"Just then a contraction hits Katey, and like a well-oiled machine her sisters jump into action. They are all pushing on her body at different strategic points, and as Katey growls and mumbles and digs down into her gut to survive the pain, everyone else is calling out from different corners of the room, 'You're doing it!' or 'That's awesome!' or 'Keep it up!' The cheering and pushing and growling continue for what seems like a couple of minutes, what must have seemed like eternity for Katey, and when it's apparent that the contraction has ended, the room immediately sinks right back into silence. No one talks. Every single person is focused on Katey's next move.
"This goes on for another hour and a half, because even though she is dilated to a nine a lip has formed at the cervix and is refusing to budge. Katey is miserable, her hair is completely soaked with sweat, and you can hear that her vocal chords are shredded from all the groaning. At one point during a contraction she yells, 'Please! PLEASE! JUST HELP ME!' And I want to cry, her mother is bawling, and everyone else is cheering, 'You can do this! YOU'RE DOING THIS! HANG IN THERE!'
"The rest of this story goes like many other birthing stories, because when it was time to push she pushed like a champion, and I happened to be one of the lucky ones in the room to have a view of the baby as she came out, first her head and then her right arm came flying out, like, 'Ta da! Here I am!' And then everyone in the room started crying. They named her Lily Blanche.
"But what I guess makes this story quite different than any other birth I've personally attended or seen is the reverence with which every single person in that room treated the experience. It was like church in there, and for the hour and a half that I witnessed it, I just couldn't believe it. It almost didn't seem real. And as much as it was Katey's experience and everything that she had hoped it would be, it's what she gave to the rest of us that I won't ever forget. Because we all had to come together, all four hundred and eighty of us, for her. We all gained something incredible from forming that community around her.

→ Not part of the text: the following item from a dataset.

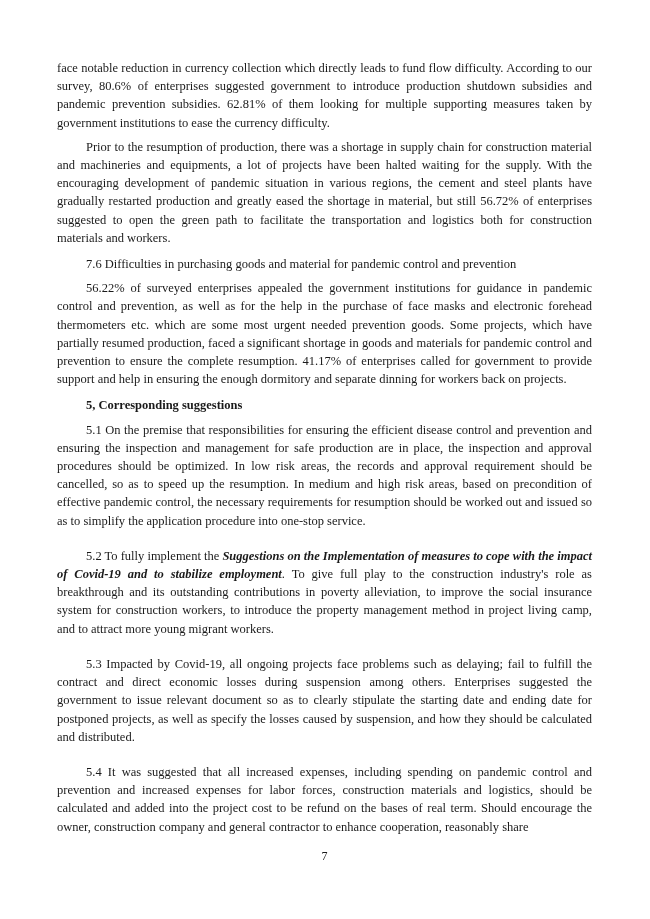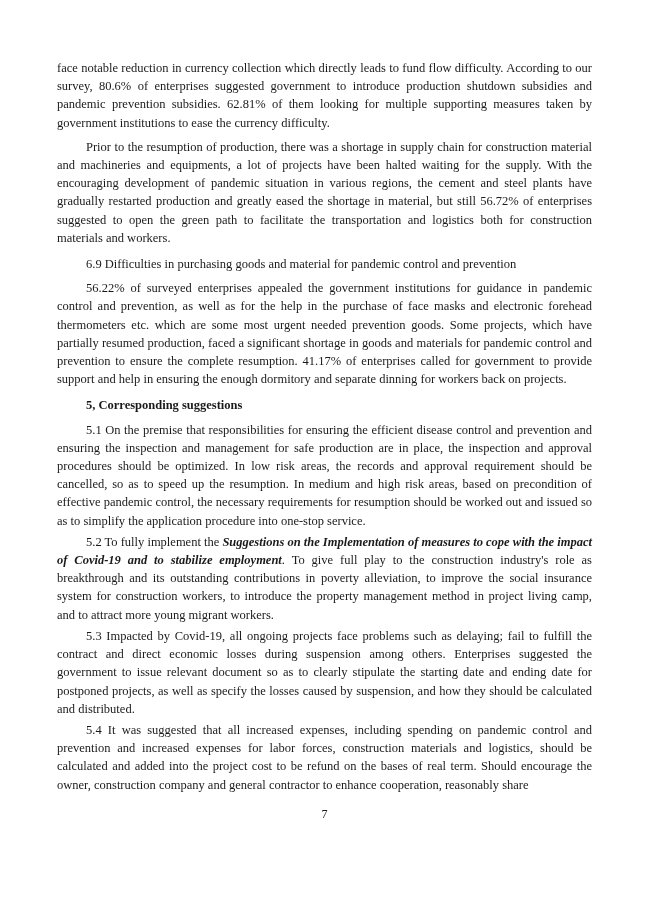"6.9 Difficulties in purchasing goods" p.block { text: 6.9 -> 7.6 }
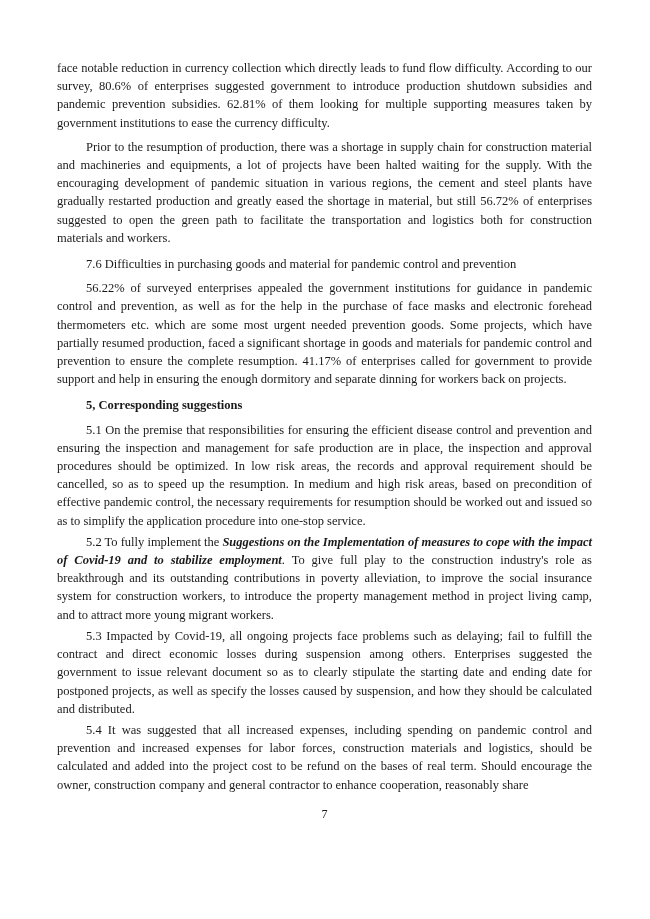"5.2 To fully implement the" .block + .block { margin-top: 3px -> 17px }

"And the courage that she showed, the endurance, the sheer power of getting through contraction after contraction, I was just so inspired, so touched to be so close to something so primal and raw and vulnerable as she was during those hours, so thankful that she let me be a part of it. And I knew I would never be the same person after having witnessed it."*
This made me cry:) To me the pain, the courage, the strength, the weakness, the joy, the connection, the divine....this is what birth is about. And I feel like somewhere we've lost that....somehow. Or perhaps we've never found it....perhaps it's like many things in life, we don't know what we have until it is missing.
I don't care, really, what choices we make in birth except for the fact that we need to make the choice to experience the Divine. If we're not doing that, then we've missed out.